Sometimes the more a person tries to fix a seemingly minor problem, the worse things become. Cells are no different, it turns out, though attempting to compensate for what begins as a minor deficiency or dysfunction can be dire. In the case of Alzheimer’s disease, Lewis Katz School of Medicine at Temple University (LKSOM) researchers now show that mitochondrial calcium transport remodeling – what appears to be an attempt by cells to compensate for flagging energy production and metabolic dysfunction – while initially beneficial, ultimately becomes maladaptive, fueling declines in mitochondrial function, memory, and learning.
The new research, published online in the journal Nature Communications, is the first to link maladaptive changes in calcium transport by mitochondria – the energy-generating powerhouses of cells – to the progression of Alzheimer’s disease.
“Amyloid-beta deposition and tau pathology are considered the major contributors to Alzheimer’s disease and, as a result, they have been the main focus of therapeutic development,” explained John W. Elrod, PhD, Associate Professor in the Center for Translational Medicine at LKSOM and senior investigator on the new study. “Large clinical trials targeting these pathways have universally failed, however.”

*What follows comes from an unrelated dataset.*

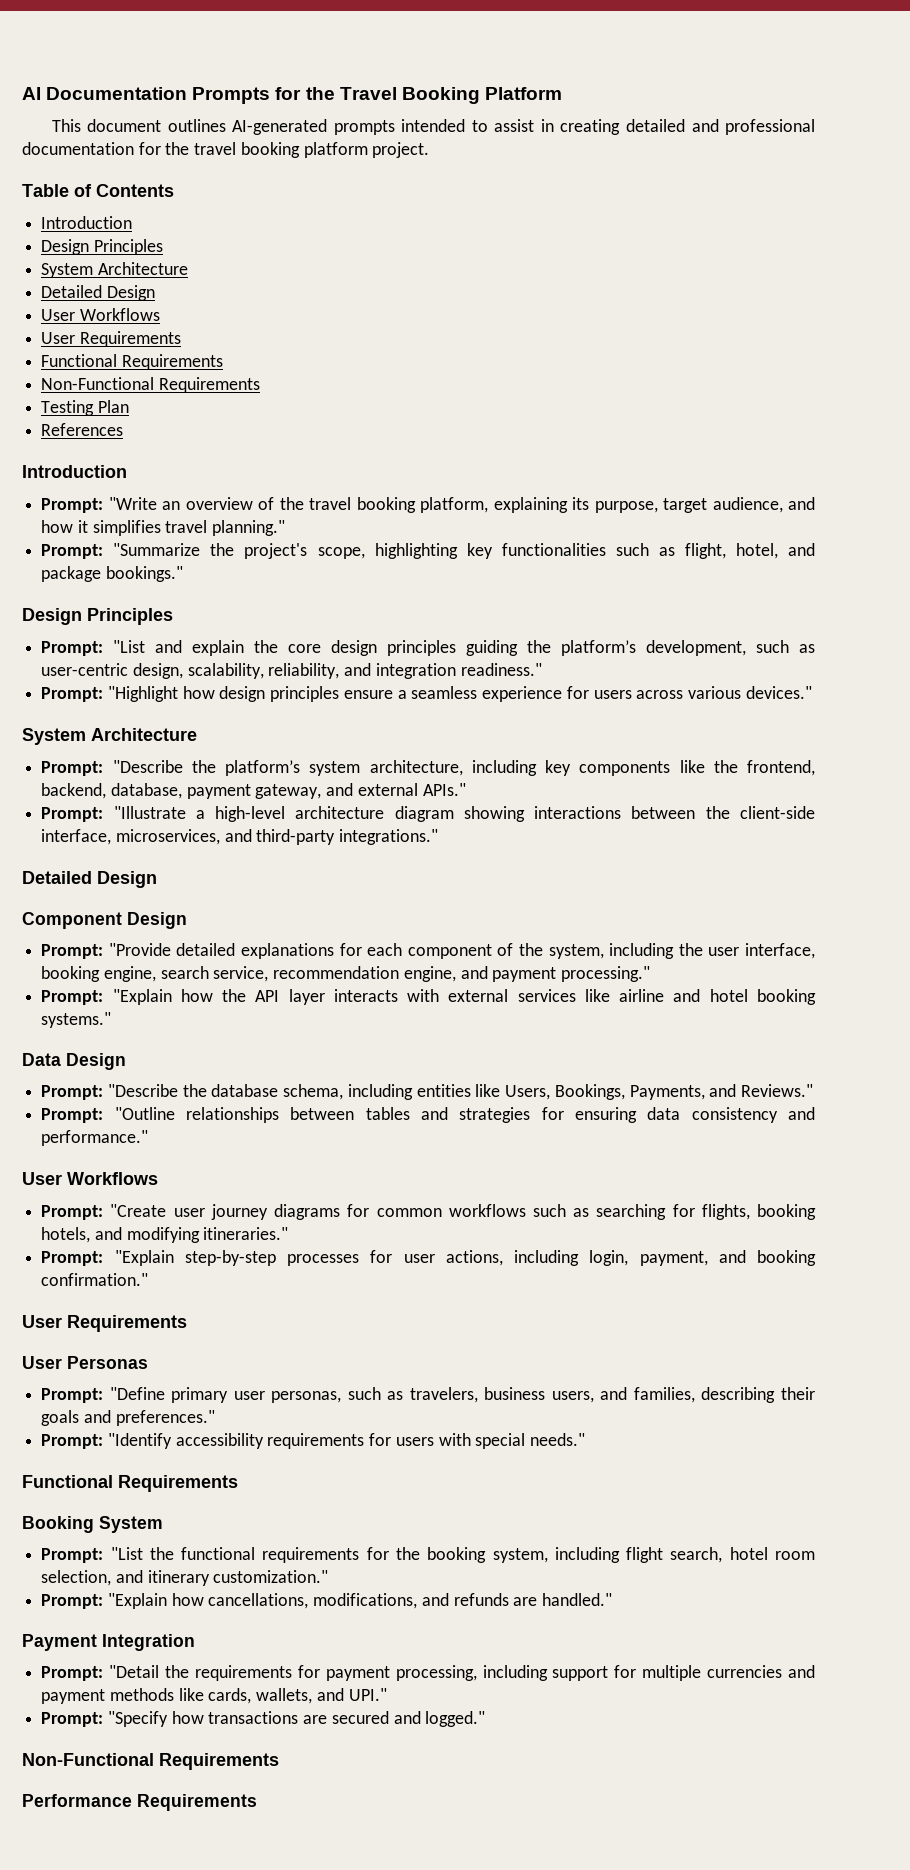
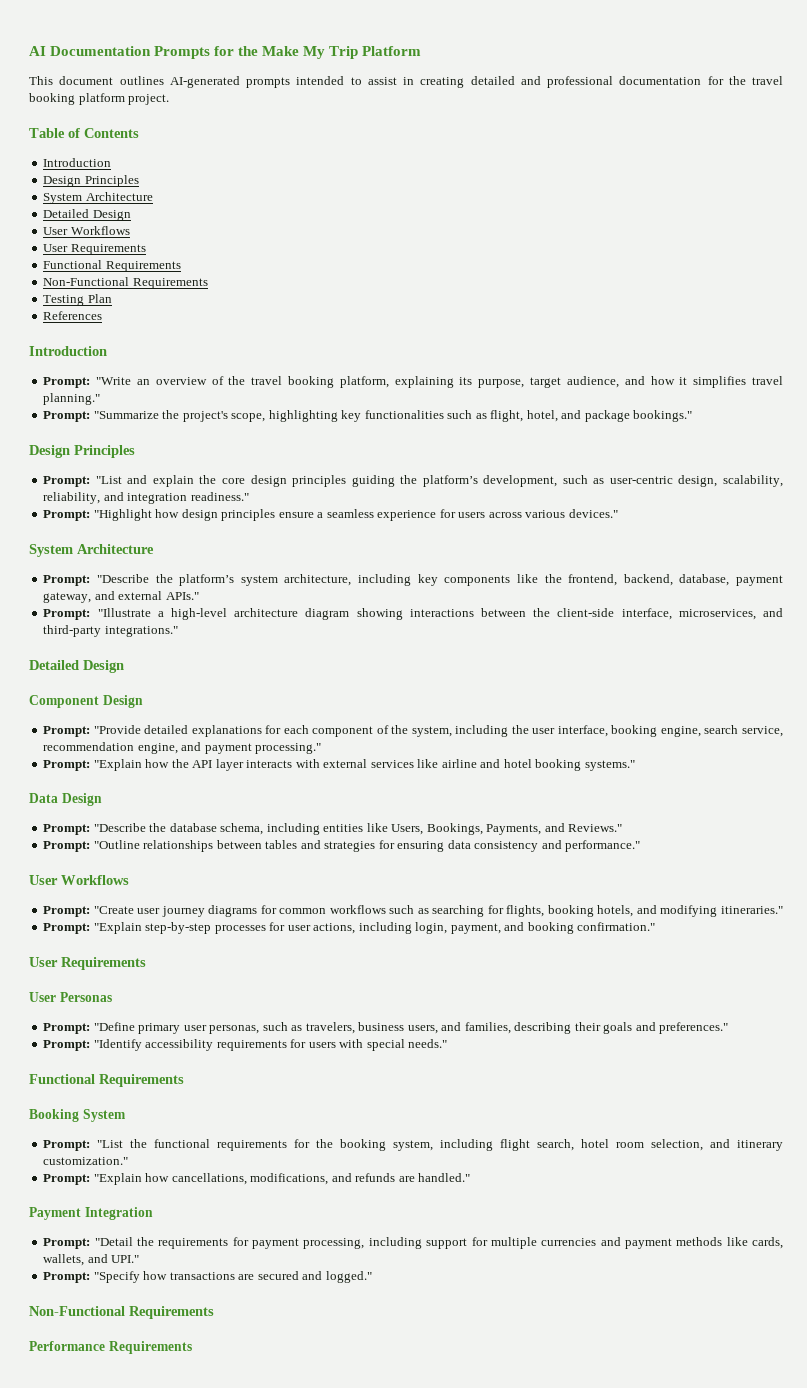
- AI Documentation Prompts for the Travel Booking Platform
+ AI Documentation Prompts for the Make My Trip Platform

Altered calcium regulation and metabolic dysfunction have been suspected of contributing to neuronal dysfunction and Alzheimer’s development. “But up to now, no one has investigated the impact of altered calcium transport into and out of the mitochondria on the progression of Alzheimer’s disease,” Dr. Elrod noted. “Our current study provides a missing link between these two hypotheses of Alzheimer’s pathogenesis.”
Calcium transport into mitochondria plays an important part in many cellular functions and requires the involvement of multiple proteins to be carried out effectively. Among the key regulators of this process is a protein known as NCLX, which previously was discovered by Dr. Elrod’s laboratory to mediate calcium efflux from heart cells. NCLX expression is also important in mitochondrial calcium efflux in neurons.
In their new study, Dr. Elrod and colleagues examined the role of mitochondrial calcium uptake by neurons in Alzheimer’s disease. To do so, the team used a mouse model of familial Alzheimer’s disease in which animals harbored three gene mutations that give rise to age-progressive pathology comparable to Alzheimer’s progression in human patients.
As mice carrying the three mutations aged, the researchers observed a steady reduction in NCLX expression. This reduction was accompanied by decreases in the expression of proteins that limit mitochondrial calcium uptake, resulting in damaging calcium overload. NCLX loss was further linked to increases in the production of cell-damaging oxidants.
To better understand the physiological relevance of NCLX loss, Dr. Elrod’s team next completely eliminated NCLX expression in the forebrain of Alzheimer’s disease mice. In tests for memory and cognitive function, the animals exhibited significant impairments. Analyses of brain tissue from these mice showed that NCLX reduction and the consequent loss of calcium efflux from mitochondria accelerated the development of amyloid beta and tau pathology. When NCLX expression was restored, levels of harmful protein aggregates declined, neuronal mitochondrial calcium homeostasis was reestablished, and mice were rescued from cognitive decline.
“Our findings indicate that maladaptive remodeling of pathways to compensate for abnormalities in calcium regulation, which perhaps are meant to maintain energy production in cells, lead to neuronal dysfunction and Alzheimer’s pathology,” Dr. Elrod said. “Moreover, our data suggest that amyloid beta and tau pathology actually lie downstream of mitochondrial dysfunction in the progression of Alzheimer’s disease, which opens up a new therapeutic angle.”
Dr. Elrod and colleagues plan next to carry out a more detailed investigation of metabolic dysfunction that arises before Alzheimer’s disease pathology emerges.